Off to do more research before the weekend's honey-do list steals me away!

-Scott

Tuesday, September 11, 2012

Planning ahead: A Bread Oven

A lot of this project is going to involve planning ahead to have the facilities set up to do the tasks I need to perform in order to check something off my list. One of the things I'll need is a place to perform cooking and baking and the first step on that road is building an oven.

A wood-fired oven, to be exact.

I have no affiliation with these fine folks, but I am a big fan of the wares sold by the historical wares sold by Jas Townsend and was delighted when a friend sent me this video, along with the many others they've put up in a series dedicated to breathing life into a kitchen of the 1800's.

More after the video...



It is interesting to me that cooking changed so little between the 14th century and the 19th. The Jas Townsend folks concentrate in the 1800's, but the oven they made in that video would be right at home in any renaissance village.

This is, essentially, the oven I am planning to build in my back garden.  (BTW: I checked with The Engineer and she's cool with it because after the project, we'll use it to make woodfired pizza. Ohhhhh yeah.)

But before I can start planning any pizza parties, I have to build the darn thing.

Project List:

  • "Shed" roof to protect the worksite from the Washington rains.
  • Source refractory brick for the base.
  • Sourcing clay, sand, straw
  • Building the oven.

Sourcebooks: 
English Bread and Yeast Cookery by Elizabeth David

Build Your Own Earth Oven, 3rd Edition by Kiko Denzer
The Bread Builders: Hearth Loaves and Masonry Ovens by Daniel Wing

Various baking and recipe books.


Monday, September 10, 2012

Clothes Make the Man

"Clothes make the man. Naked people have little or no influence on society."
                                                              - Mark Twain
Going into this, I honestly did not give much thought to clothes. I am mostly known as a costumer, of course I was going to be doing most if not all of this garbed in the period manner. As much as possible and a bit more, please.

I live near Seattle, so a lot of this will be undertaken in the Pacific Northwest. But it might well be necessary (or just more fun) to take this show on the road. Which might make costuming a bit dicey.  I'll be traveling in places and talking to people where I am not known. Places where wandering about in trunkhose and doublet might not be taken as well as you might hope.

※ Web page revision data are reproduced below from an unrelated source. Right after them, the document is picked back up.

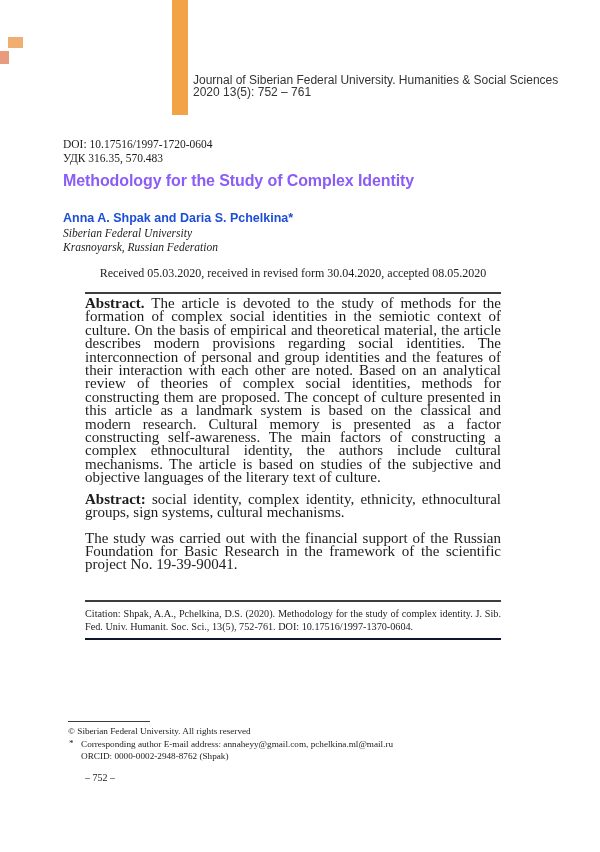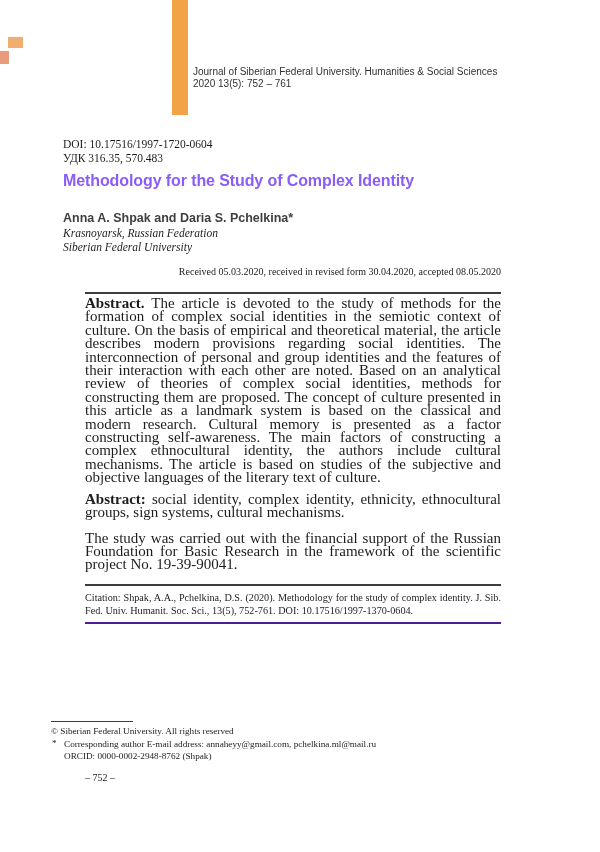--- a/index.html
+++ b/index.html
@@ -19,9 +19,9 @@
   .sq2{left:0;top:51px;width:9px;height:13px;background:#E99B7E;}
   
   .journal-header{
-    position:absolute;left:193px;top:66px;
+    position:absolute;left:193px;top:74px;
     font-family:"Liberation Sans", sans-serif;
-    font-size:10px;line-height:12px;color:#333;
+    font-size:12px;line-height:12px;color:#333;
   }
   
   .doi-block{position:absolute;left:63px;top:138px;font-size:11.5px;line-height:13.5px;}

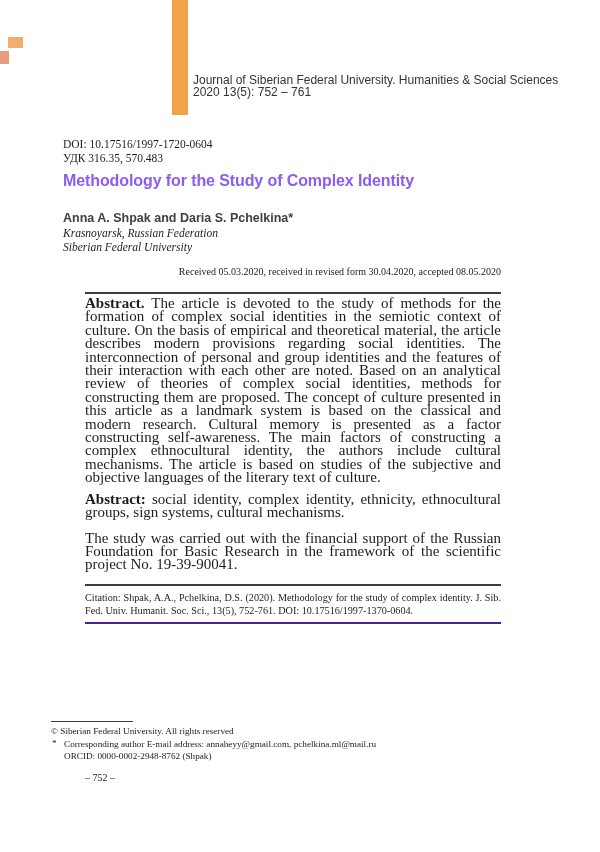--- a/index.html
+++ b/index.html
@@ -34,7 +34,7 @@
   .authors{
     position:absolute;left:63px;top:211px;
     font-family:"Liberation Sans", sans-serif;
-    font-size:12.5px;font-weight:700;color:#404040;
+    font-size:12.5px;font-weight:700;color:#1d4ed8;
   }
   .affiliation{position:absolute;left:63px;top:227px;font-style:italic;font-size:11.5px;line-height:13.5px;}
   .received{position:absolute;left:85px;top:266px;width:416px;text-align:right;font-size:10px;}

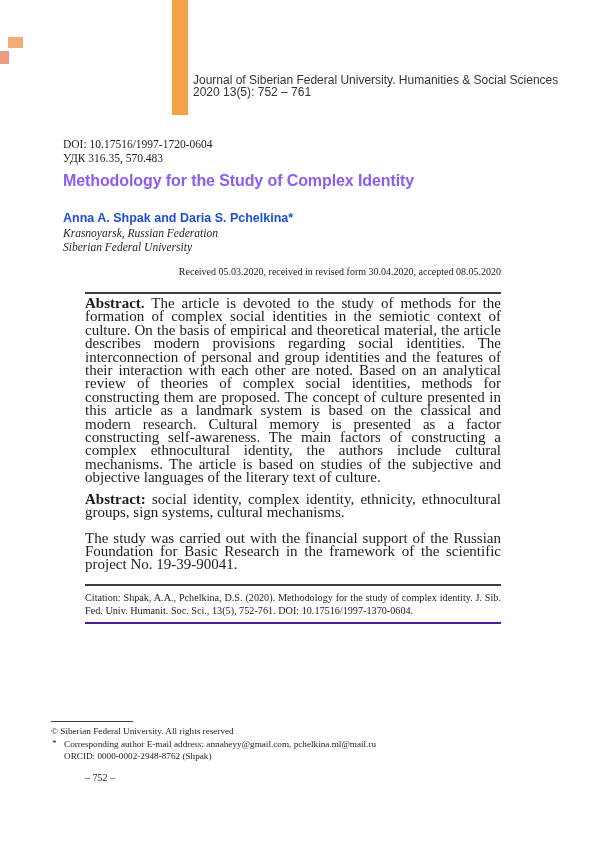--- a/index.html
+++ b/index.html
@@ -80,8 +80,8 @@
   <div class="authors">Anna A. Shpak and Daria S. Pchelkina*</div>
 
   <div class="affiliation">
+    <div>Siberian Federal University</div>
     <div>Krasnoyarsk, Russian Federation</div>
-    <div>Siberian Federal University</div>
   </div>
 
   <div class="received">Received 05.03.2020, received in revised form 30.04.2020, accepted 08.05.2020</div>

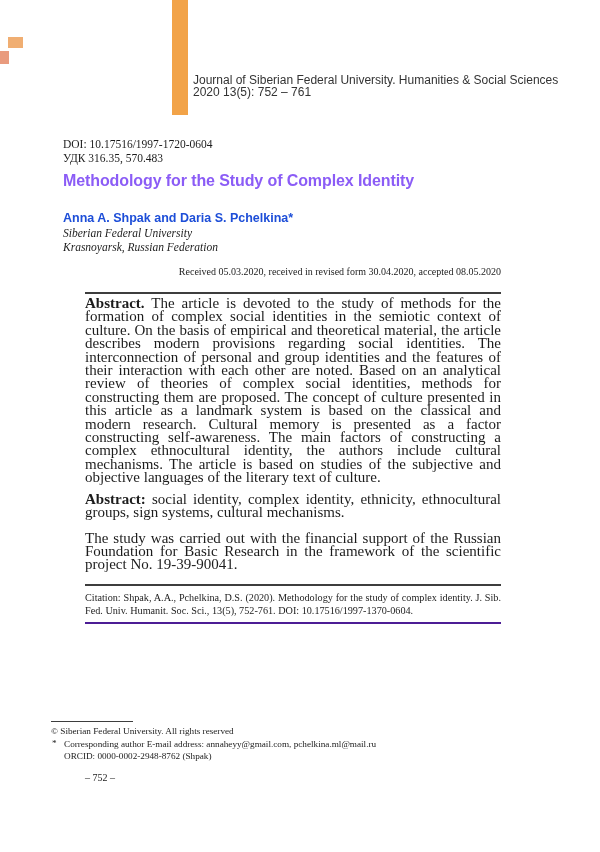--- a/index.html
+++ b/index.html
@@ -37,7 +37,7 @@
     font-size:12.5px;font-weight:700;color:#1d4ed8;
   }
   .affiliation{position:absolute;left:63px;top:227px;font-style:italic;font-size:11.5px;line-height:13.5px;}
-  .received{position:absolute;left:85px;top:266px;width:416px;text-align:right;font-size:10px;}
+  .received{position:absolute;left:85px;top:266px;width:416px;text-align:center;font-size:12px;}
   
   .body-col{position:absolute;left:85px;top:292px;width:416px;}
   .abstract-sec{border-top:2px solid #3d3d3d;padding-top:3px;}

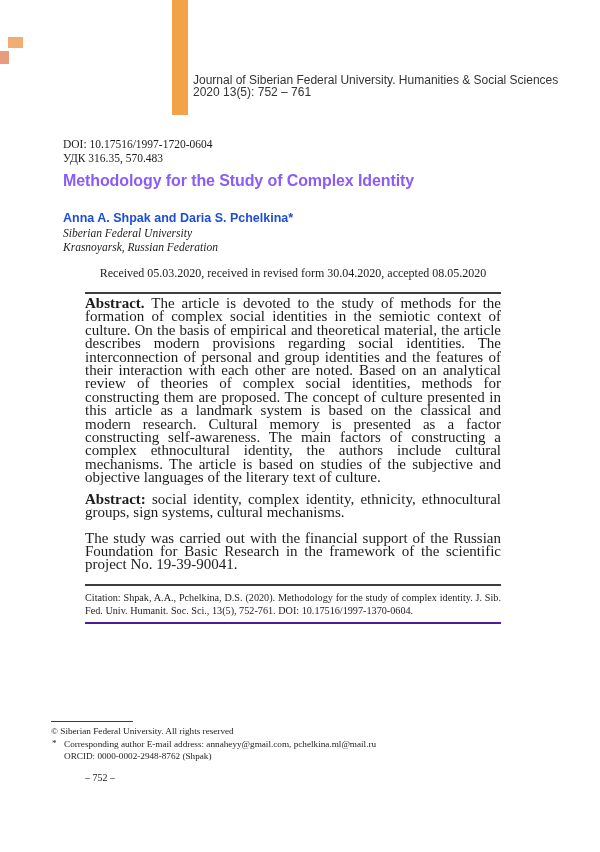--- a/index.html
+++ b/index.html
@@ -46,7 +46,7 @@
   .kw{margin-top:8px !important;}
   .funding{margin-top:12px !important;}
   .area{margin-top:13px !important;}
-  .citation{margin-top:12px;border-top:2px solid #3d3d3d;border-bottom:2px solid #4c1d95;padding:5px 0 5px 0;}
+  .citation{margin-top:28px;border-top:2px solid #3d3d3d;border-bottom:2px solid #0f172a;padding:5px 0 5px 0;}
   .citation p{font-size:10.2px;line-height:13px;}
   
   .footnotes{position:absolute;left:51px;top:721px;width:450px;font-size:9.2px;line-height:12.5px;}

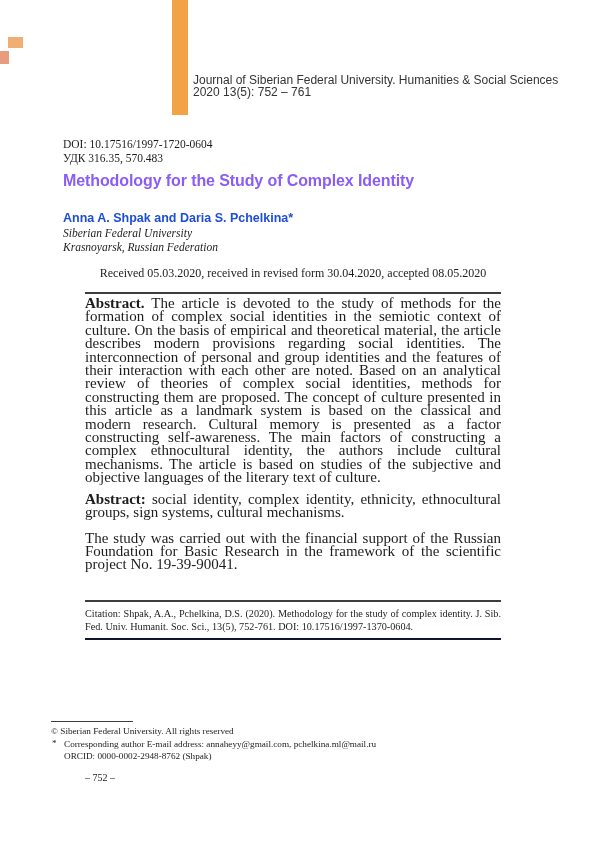--- a/index.html
+++ b/index.html
@@ -49,7 +49,7 @@
   .citation{margin-top:28px;border-top:2px solid #3d3d3d;border-bottom:2px solid #0f172a;padding:5px 0 5px 0;}
   .citation p{font-size:10.2px;line-height:13px;}
   
-  .footnotes{position:absolute;left:51px;top:721px;width:450px;font-size:9.2px;line-height:12.5px;}
+  .footnotes{position:absolute;left:68px;top:721px;width:450px;font-size:9.2px;line-height:12.5px;}
   .fn-rule{width:82px;border-top:1.5px solid #3d3d3d;margin-bottom:3px;}
   .fn-hang{position:relative;padding-left:13px;}
   .fn-hang .star{position:absolute;left:1px;top:-1px;}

For all that I love making a scene, I can't imagine my life would be made easier or the project made better if I wore costumes to the library on a research trip.

While I won't be wearing a costume the whole time ( I do have to go to work once in awhile, you know) there will be times when the outcome of that day's project will be altered subtly by my manner of dress. Even if only in tone. There are also times when wearing or not wearing a full costume might be safer.  I'm more than happy to take my lumps for your amusement, but dying is right out.

This woodcut is the inspiration for the workingman's outfit I am about to make.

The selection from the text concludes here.